Although in subtly different ways, the text and image collaborations in the volume follow similar patterns. The pieces based on exchanges of text, however, make similar demands of the reader in terms of their dialogic construction. For example, ’40 Feet’, written with Dave Berridge, emerges from an exchange of blocks of text (none of which are marked as belonging to either author), which produces a kaleidoscopic vision of London made up of fragments of real events and apparently disconnected thoughts. The reading experience made me feel a little like one of Wim Wenders’ eavesdropping angels in Wings of Desire, but without the privilege of their omniscient point-of-view. ‘Dead Souls Like’, with Chris McCabe, produces a similarly multiple, wildly associative piece of flaneurism or psychogeography on the city of Liverpool.  In ‘Videodrome’ with Claire Potter, the exchange of texts about YouTube videos which we cannot actually see, involves the reader in a disturbing act of imagination, particularly given the hints at violence contained in Potter and Fowler’s texts: I will admit that I have not dared to open the links, although I would not mind betting that their relative harmlessness is part of the joke. The key point in all of these, however, is not so much the space left for the reader in these dialogues, but that any (ultimately unrealisable) attempt to pin down the meaning which these conversations set in motion is the reader’s alone: none of the many voices in these collaborations is going to relieve the reader of that responsibility.

For me, this is the significance of the title that Fowler has chosen for his project. His collaborations are not friendly: neither in the sense of seeking to arrive at a position of harmony between those producing the work, nor in the sense that a finished artistic product offers the reader any easy answers. In fact, these collaborations are the opposite of a ‘finished’ product: they remain open to a dialogue with the reader, indeed to many dialogues (as in many re-readings) with the reader. In his introduction, Fowler acknowledges that he has been told that ‘this book is dense and mysterious, full of challenging material, and shifts in tone.’ This is certainly the case, and the volume requires not just a careful reader, but a ‘writerly’ one, as Roland Barthes would have put it. Some of the texts leave less space for this. The series of invented proverbs Fowler produces with Tom Jenks, although amusing, are more easily consumable, and the e-mail exchange between Fowler and Riviere circles around the latter’s typical concerns about the role and identity of the poet, as well as exploring the very possibility of collaboration itself. A kind of meta-collaboration then, or a collaboration about collaboration, but sometimes a little too close to shop-talk.

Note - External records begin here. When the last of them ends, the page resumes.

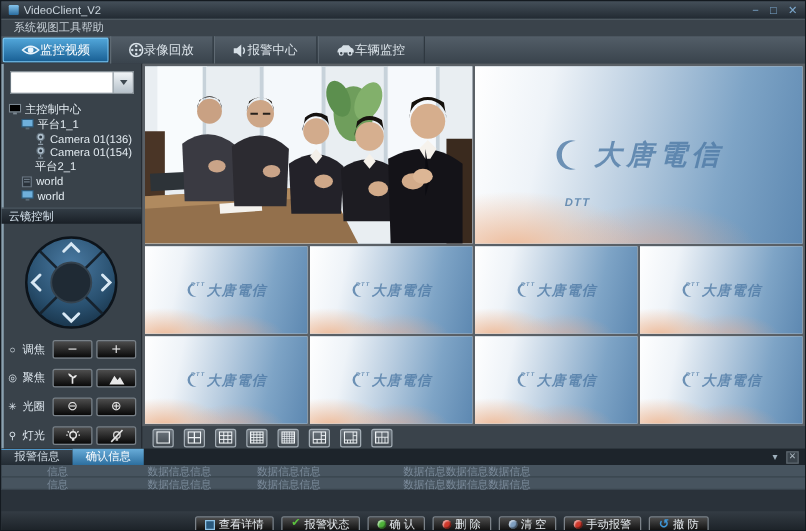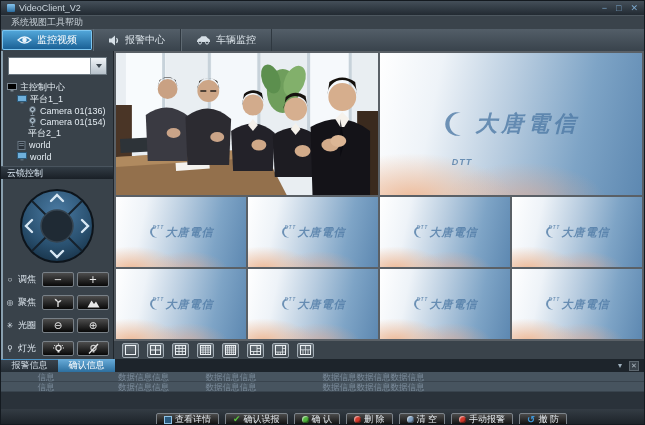"监控视频" .nav-tab { gap: 5px -> none }
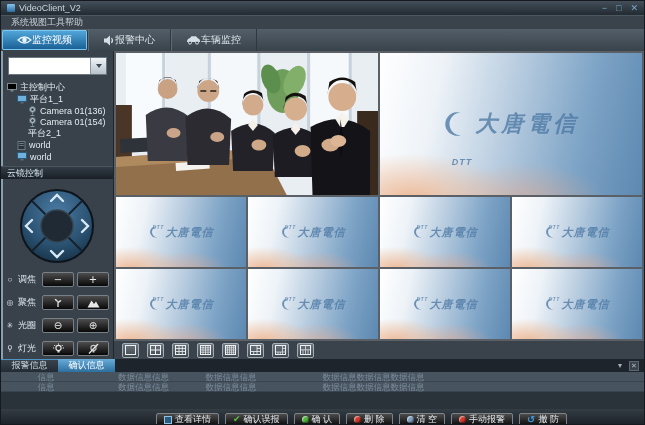"录像回放" div.nav-tab { html: none -> <div> <svg> <circle></circle> <circle></circle> <circle></circle> <circle></circle> <circle></circle> <circle></circle> </svg> <span>录像回放</span> </div> }
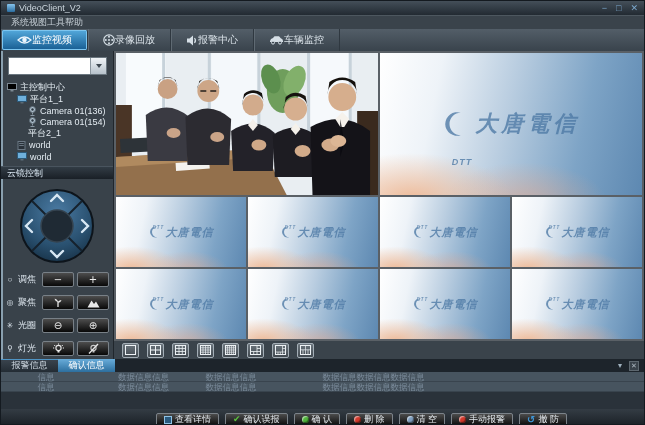"确认误报" span { text: 确认误报 -> 报警状态 }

This volume fulfils a further function in setting out the stall of the avant-garde in contemporary British poetry. While anthologies of recent years have situated the avant-garde as one feature of a ‘pluralist now’ (as in Roddy Lumsden’s anthology Identity Parade) or have made the argument that younger poets have bought into avant-garde techniques without necessarily sacrificing the motivation to express personal concerns (as in Nathan Hamilton’s recent Dear World and Everyone in It), this book will serve as an introduction to the full provocation of today’s ‘vanguardist’ poetics, for which Fowler is a vocal and eloquent advocate (see, for example, various talks on his Soundcloud page). Fowler’s co-ordinating presence has an impact on the themes which emerge most strongly in the collaborations: issues of criminality, marginality, sexuality, and control and surveillance noticeably echo elements of Fowler’s own Minimum Security Prison Dentistry, for example. Nevertheless, this is a volume whose primary function will be to engage contemporary audiences with the ramifications of the avant-garde’s undiminished challenge to the reader.